Emettre de la dette à quelques-uns ne serait pas à la hauteur des enjeux. Cela n’apporterait pas de réponse au besoin d’investissement et de solidarité pour toute l’Union. Par ailleurs, ma responsabilité en tant que ministre français, c’est de garantir que nous puissions lever de la dette le plus facilement possible au meilleur taux possible. Je ne suis pas certain que cette mutualisation partielle soit la meilleure option pour nous.

Faudrait-il que la Commission propose de nouvelles ressources propres alimentant le budget communautaire afin que son financement dépende moins des contributions des Etats ?

En tout cas, ce serait cohérent. Le président de la République le propose depuis plusieurs mois. Chacun doit mesurer que nous sommes face à une crise économique qui dépasse tout ce que nous avons connu dans notre histoire récente. Elle est violente et nous mettrons des années à nous en relever. Cela doit nous amener à être extraordinairement audacieux et imaginatifs pour en sortir plus forts. Nous avons su apporter un soutien financier immédiat et massif à nos économies. Maintenant, il faut aller encore plus loin pour préparer la relance en mutualisant la dette. Par ailleurs, l’Union a été capable de réviser en quelques jours ses dogmes fondamentaux. Par exemple, des aides publiques interdites en Europe ont été autorisées pour permettre aux Etats de soutenir des entreprises stratégiques dans cette crise. Sur cette base, nous devons aller plus loin pour protéger nos intérêts économiques vitaux. N’ayons plus peur de ce mot de «protection». Protection pour renforcer la surveillance des investissements étrangers, comme nous l’avons fait en France, en Italie, en Espagne ou en Allemagne. Protection en instaurant une taxe carbone aux frontières de l’Union pour rétablir une équité commerciale avec nos partenaires et mieux protéger notre environnement. Protection en taxant les géants du numérique et en mettant en place une imposition minimale pour les grandes multinationales.

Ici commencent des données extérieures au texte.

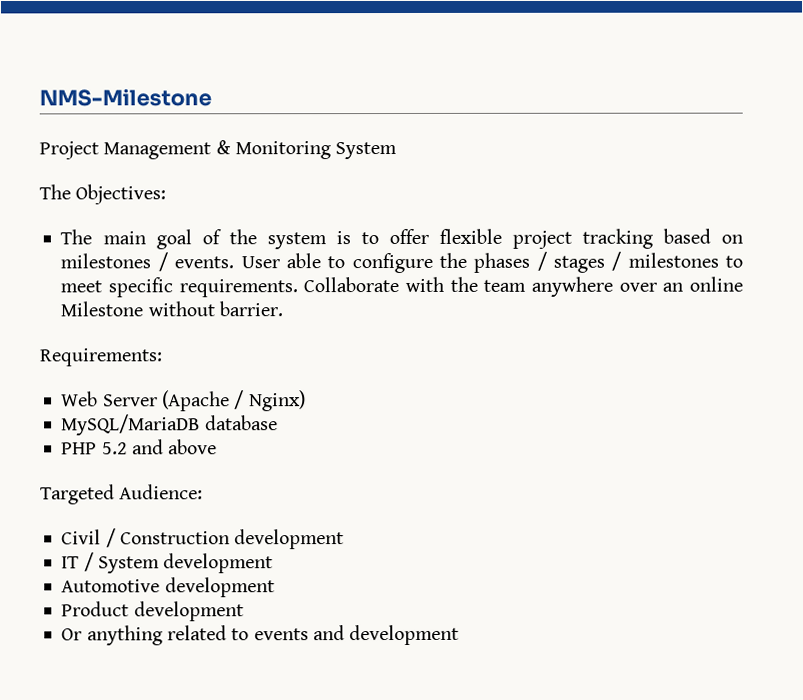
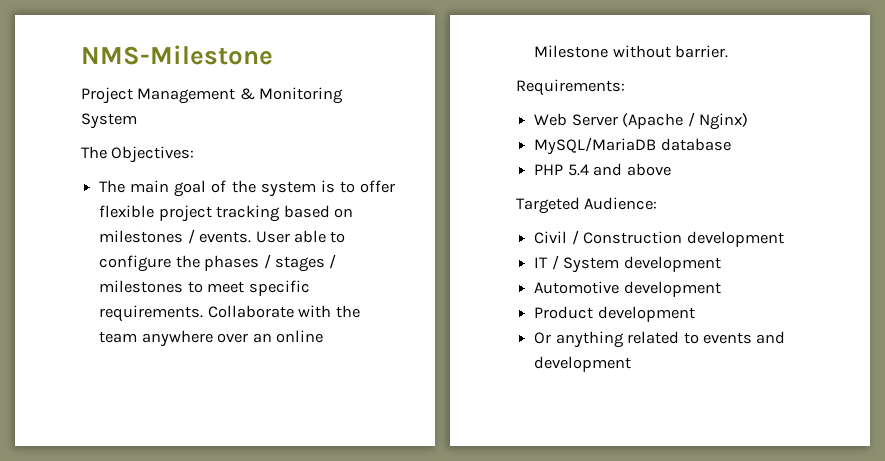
[101,442,128,455] 5.2 -> [567,164,589,176] 5.4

La crise n’a-t-elle pas révélé les défauts de construction de l’Union ?

Toute crise révèle des failles. Toute crise est donc une opportunité. Nous avons vu, par exemple, les limites du vote à l’unanimité dans le domaine fiscal. L’extension du vote à la majorité qualifiée au sein du conseil des ministres des Finances est par conséquent une nécessité absolue. Chacun a vu que les géants du numérique allaient être les principaux bénéficiaires de cette crise et donc jamais leur taxation n’a été plus nécessaire. Même chose pour la taxation minimale des multinationales, au moment où les PME et petits commerçants sont les plus durement touchés, afin d’éviter qu’elles fassent de l’optimisation fiscale sur nos territoires. Nous ne pouvons continuer comme si rien n’avait changé : nous entrons dans un monde où les rapports de forces économiques vont devenir de plus en plus brutaux. L’Europe doit afficher sa force et se donner les moyens institutionnels de réagir rapidement.

L’urgence de la relance de l’économie ne va-t-elle pas conduire à sacrifier le «Pacte vert» proposé par la Commission ?

Ce serait une erreur historique. Céder aux sirènes de la précipitation et reconstruire notre économie sur la base des fondamentaux du XXe siècle nous ferait revenir des décennies en arrière. L'Europe ne doit pas regarder dans le rétroviseur. Si l'Europe devait prendre une autre voie, elle deviendrait quantité négligeable. Nous devons au contraire nous affirmer comme un continent souverain et comme le premier continent décarboné de la planète. Nous devons développer un modèle économique respectueux des écosystèmes. Mais il n'y aura de Pacte vert qu'avec des investissements massifs financés par de la dette commune et avec la mise en place rapide d'une taxe carbone aux frontières. Tout se tient.